HOUSTON May 04, 2007 (Dow Jones Newswires)
Service companies are strengthening their ties with national energy champions as the balance of control over global reserves tilts away from the integrated majors.
At stake are revenue streams potentially worth billions of dollars. As oil-rich countries move to shrink the roles played by publicly traded multinationals in favor of national oil companies, or NOCs, their continued need for expertise and the latest technological advances could see them relying more on services companies, which have no designs for the crude-oil and natural-gas reserves they discover.
"Service companies must become national, or local," said Bernard Duroc-Danner, chief executive of Houston-based energy-services company Weatherford International Ltd. (WFT). "We have to get involved in the fabric of a society."
When integrated energy majors, such as Exxon Mobil Corp. (XOM) and Royal Dutch Shell PLC (RDSB.LN), are granted the status of operator for a project, they take on the responsibility of organizing the work and farming out contracts to companies like Weatherford. As countries increasingly look to their NOCs to take over operating control, service companies see an opportunity to step up their involvement. For example, instead of drilling according to specific instructions, service companies could advise the operators on where and how to drill wells.
Evidence of closer ties to the NOCs can be seen sector-wide, from Halliburton Co. (HAL) setting up a new headquarters in Dubai to Baker Hughes Inc. (BHI) Chief Executive Chad Deaton speaking of successful "Saudiization" on a recent conference call, where the company had increased the proportion of local workers on its Saudi Arabian projects to 60%. One measure of service companies' success in penetrating the fast-growing Siberian market is how many Russians they have hired.
The new "intimacy and breadth" in the relationship, as Duroc-Danner put it on a panel at the Offshore Technology Conference in Houston earlier this week, is paying off for both sides. Schlumberger Ltd. (SLB), the largest service company by market capitalization and the most geographically diverse, has notched seven straight quarters of record profits.
NOCs say they benefit as well, gaining technological expertise from service companies that have no claim of ownership on reserves.
Syanga Abilio, vice president of Sonangol, the Angolan oil company, called for an even greater degree of cooperation. He said service companies should sign onto the national oil companies' commitment to social and economic development.
"Why not have local entrepreneurs partner with the service companies?" he said, speaking on the same panel as Duroc-Danner.

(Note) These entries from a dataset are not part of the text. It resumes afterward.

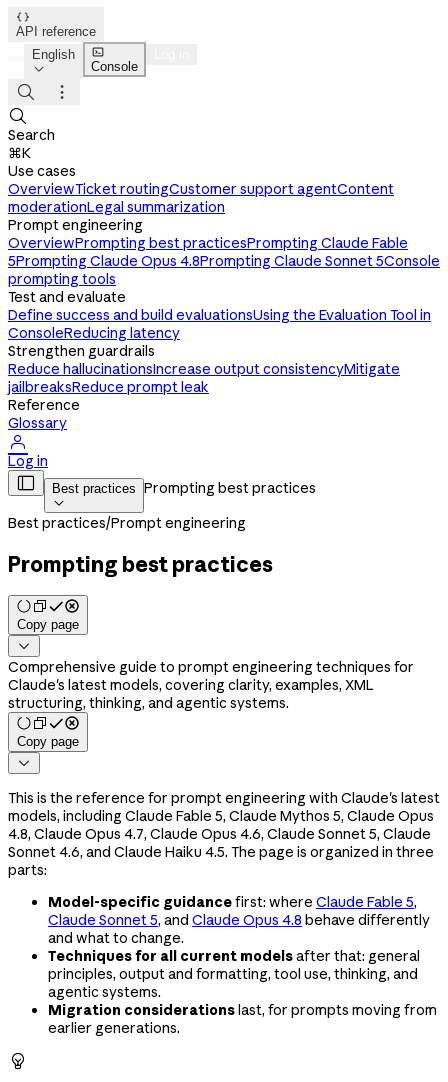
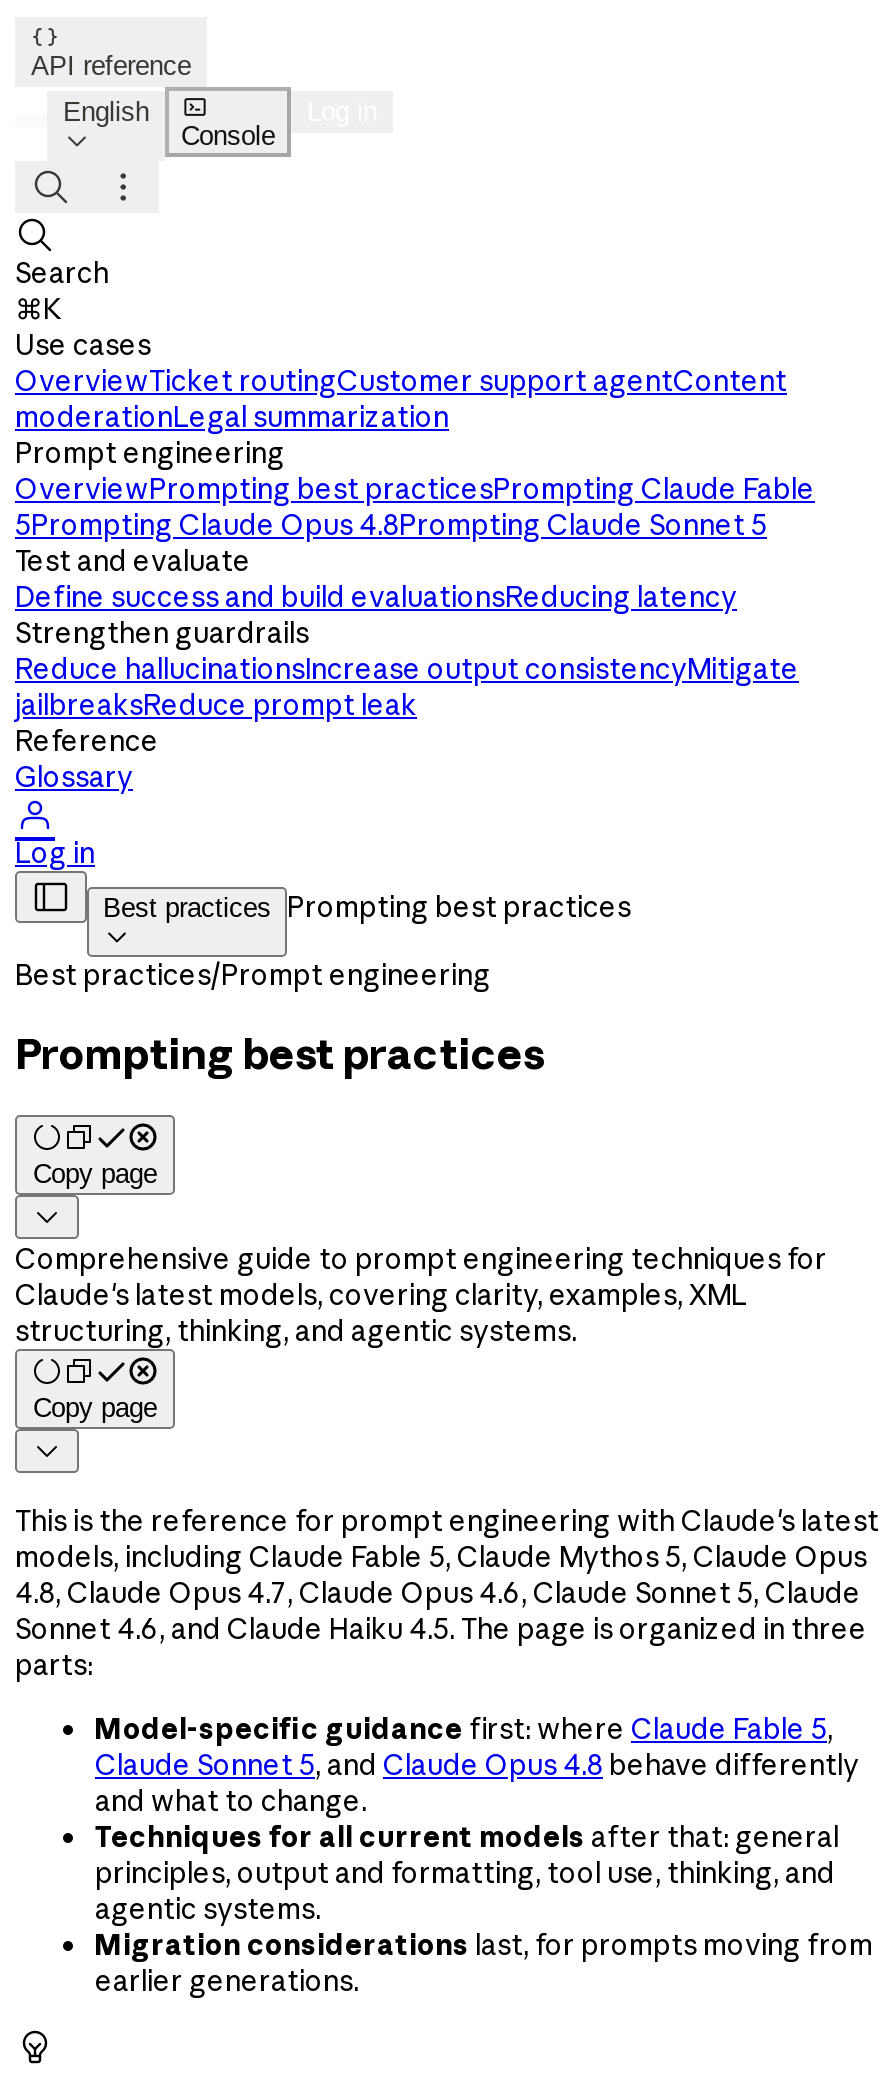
- 5Prompting Claude Opus 4.8Prompting Claude Sonnet 5Console
- prompting tools
+ 5Prompting Claude Opus 4.8Prompting Claude Sonnet 5

- Define success and build evaluationsUsing the Evaluation Tool in
- ConsoleReducing latency
+ Define success and build evaluationsReducing latency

The close partnership between NOCs and service companies is still in its early stages. Duroc-Danner said Weatherford's business with NOCs is growing faster than international oil companies, but from a smaller base. Like most of the largest services firms, Weatherford still derives more than 40% of its revenue from the U.S. and Canada, where international oil companies dominate.
Not so with the offshore drillers. Noble Corp. (NE) earns 60% of its revenue from NOCs and is angling for more, Chief Executive Mark Jackson said on the sidelines of the Offshore Technology Conference earlier this week. In one of the more dramatic illustrations of the tilt toward state-financed projects, the driller in 2005 and 2006 moved its shallow-water rigs, known as jackups, out of the U.S. Gulf of Mexico. Many found work in Mexican waters for state-owned Petroleos Mexicanos (PEM.YY), or Pemex.
"Our focus has been...to place our time and attention on NOCs," Jackson said.